Researchers from Show Lab propose World-VLA-Loop, a closed-loop framework co-optimizing video world models and VLA policies via iterative failure feedback, enhancing action-following precision with the SANS dataset, and enabling high-fidelity RL training in simulation for real-world robotics with 36.7% success rate gains.

Key Contributions

  • We introduce World-VLA-Loop, a closed-loop framework that enables iterative co-evolution of world models and Vision-Language-Action policies, using failure rollouts from the policy to refine the model’s action-following precision and improve downstream RL performance.
  • Our state-aware video world model achieves high-fidelity simulation by jointly predicting future observations and reward signals, trained on the SANS dataset of near-success trajectories to enhance action-outcome alignment and reduce hallucination of successful outcomes under erroneous actions.
  • Evaluations on the LIBERO benchmark and real-world tasks show our framework boosts VLA success rates by 36.7% after two iterations while minimizing physical interaction, demonstrating its effectiveness in bridging simulation-to-reality gaps for general-purpose robotics.

Introduction

The authors leverage video-based world models to enable efficient reinforcement learning for Vision-Language-Action (VLA) policies, addressing the high cost and safety risks of real-world robot training. Prior world models suffer from imprecise action-following and unreliable reward signals, often hallucinating successful outcomes even with incorrect actions—making them unsuitable for RL. To overcome this, the authors introduce World-VLA-Loop, a closed-loop framework that jointly trains the world model and VLA policy: failure rollouts from the policy refine the model’s action-conditioned predictions, while the improved model enables more effective RL. They also introduce the SANS dataset with near-success trajectories to sharpen action-outcome alignment, resulting in a state-aware world model that predicts both video frames and rewards with higher fidelity. Evaluations show a 36.7% improvement in real-world success rates after just two iterations, reducing reliance on physical interaction.

Dataset

  • The authors use the Success and Near-Success Dataset (SANS) to train robust world models by including trajectories that nearly achieve goals but fail due to minor positioning errors—critical for capturing fine spatial dynamics and realistic failure modes encountered during policy execution.

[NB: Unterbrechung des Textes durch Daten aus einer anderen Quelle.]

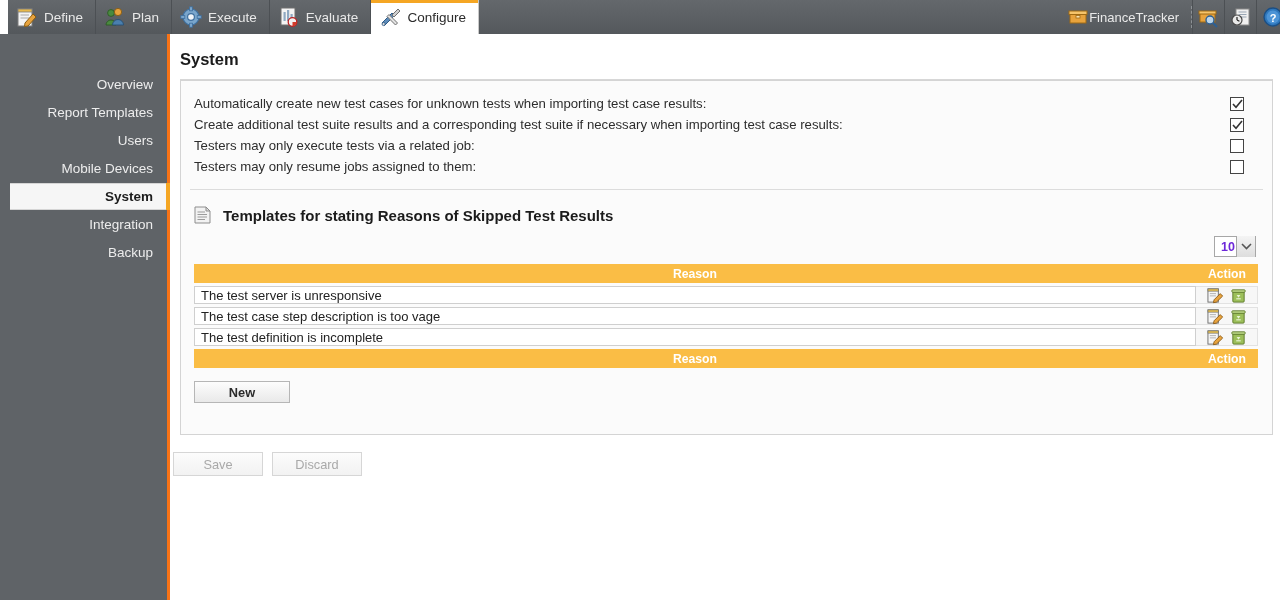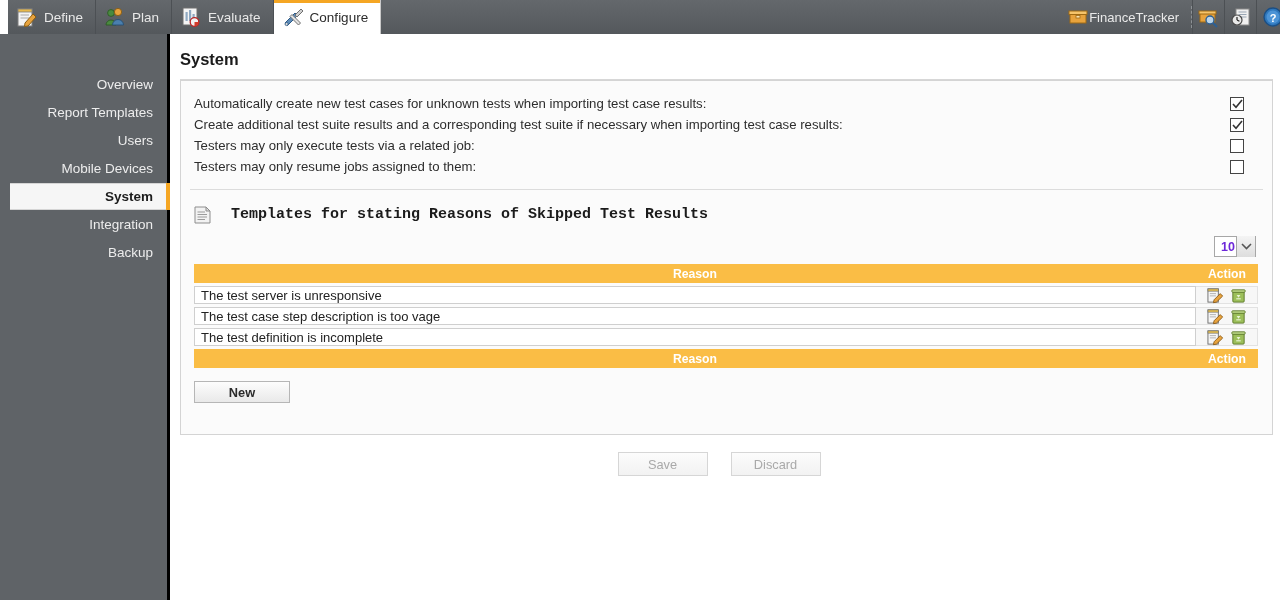"Execute" div.topnav-item { html: none -> <div> <svg> <circle></circle> <circle></circle> <rect></rect> <rect></rect> <rect></rect> <rect></rect> </svg> <span>Execute</span> </div> }
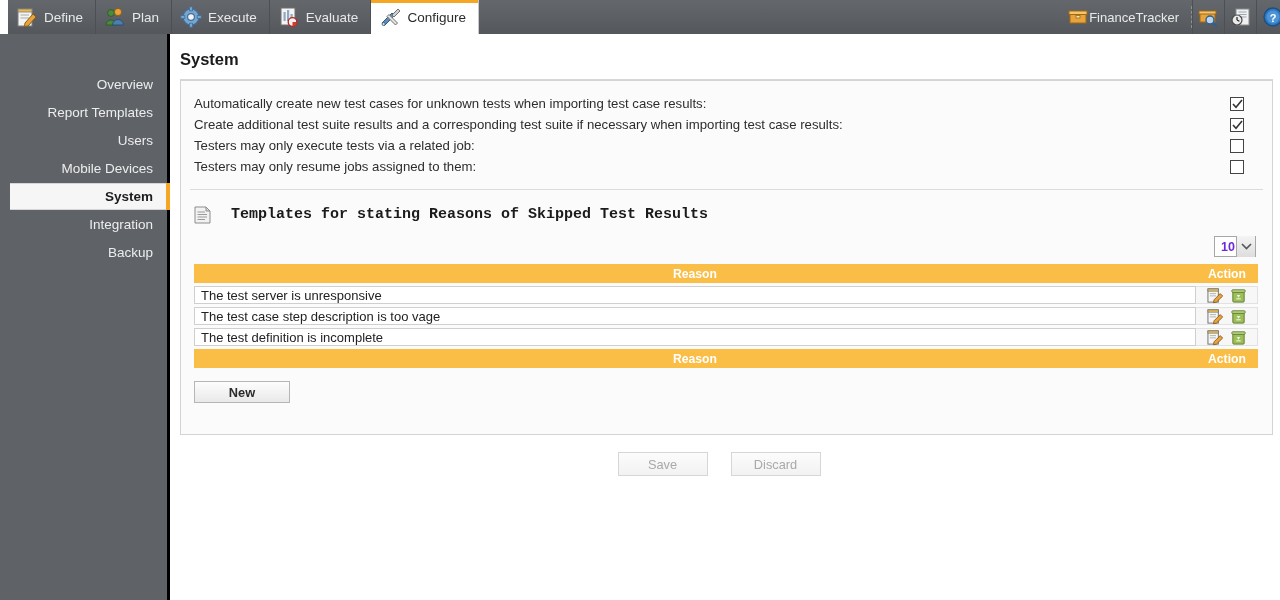"Overview" #sidebar { border-right: 3px solid #000000 -> 3px solid #f97316 }
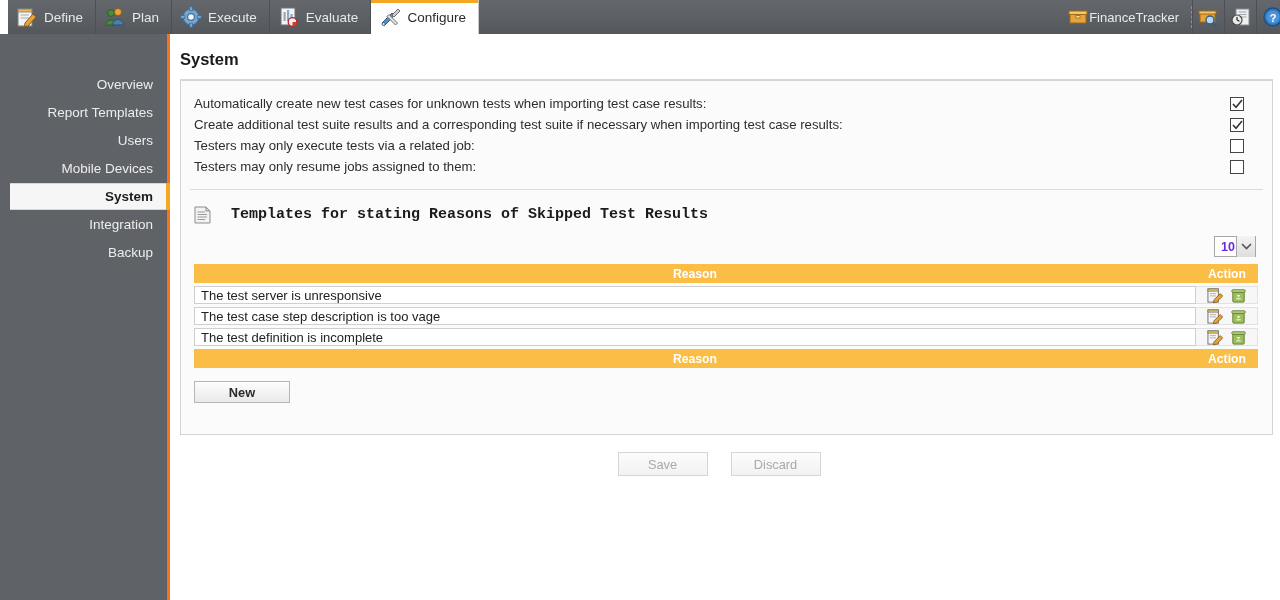"Templates for stating Reasons of" #section-head { align-items: flex-start -> center; font-family: Liberation Mono, monospace -> none; gap: 20px -> 12px }
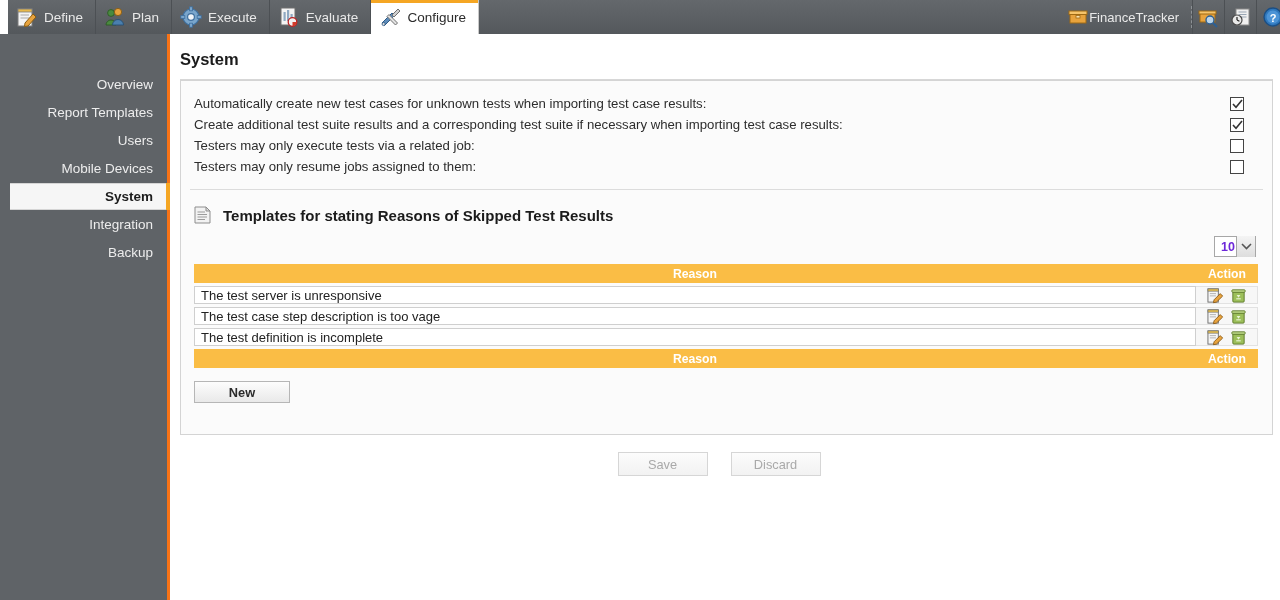"Save" #footer-actions { gap: 23px -> 9px; justify-content: center -> flex-start }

  • SANS is curated across three sources: ManiSkill, LIBERO, and real-world robotic setups. In ManiSkill, success trajectories are collected via ground-truth pose–based policies, then perturbed to generate failures; additional failures come from policy rollouts. In LIBERO, failures are gathered using OpenVLA-OFT rollouts. Real-world data combines manual teleoperation and OpenVLA-OFT rollouts to capture plausible failures.

  • The dataset includes video-action pairs and sparse binary reward signals (indicating success at each step). For ManiSkill, the authors collect ~35k video-action pairs across 23 tasks, mixing successes and failures. For LIBERO and real-world settings, they collect ~50 success and 50 failure trajectories per task—smaller but sufficient for fine-tuning and transfer.

  • The authors pretrain their action-conditioned world model on the ManiSkill portion of SANS using joint video and reward supervision. The model is then fine-tuned on LIBERO and real-world subsets. The full pipeline cycles between dataset augmentation, world model pretraining, policy rollout via GRPO, and deployment—iteratively improving both model and policy.

Method

The authors leverage a four-phase framework to construct and deploy a state-aware video world model for vision-language-action (VLA) policy reinforcement learning. The overall architecture is designed to enable efficient adaptation to new tasks using minimal demonstrations while maintaining high-fidelity visual and reward prediction. Refer to the framework diagram for a high-level overview of the pipeline.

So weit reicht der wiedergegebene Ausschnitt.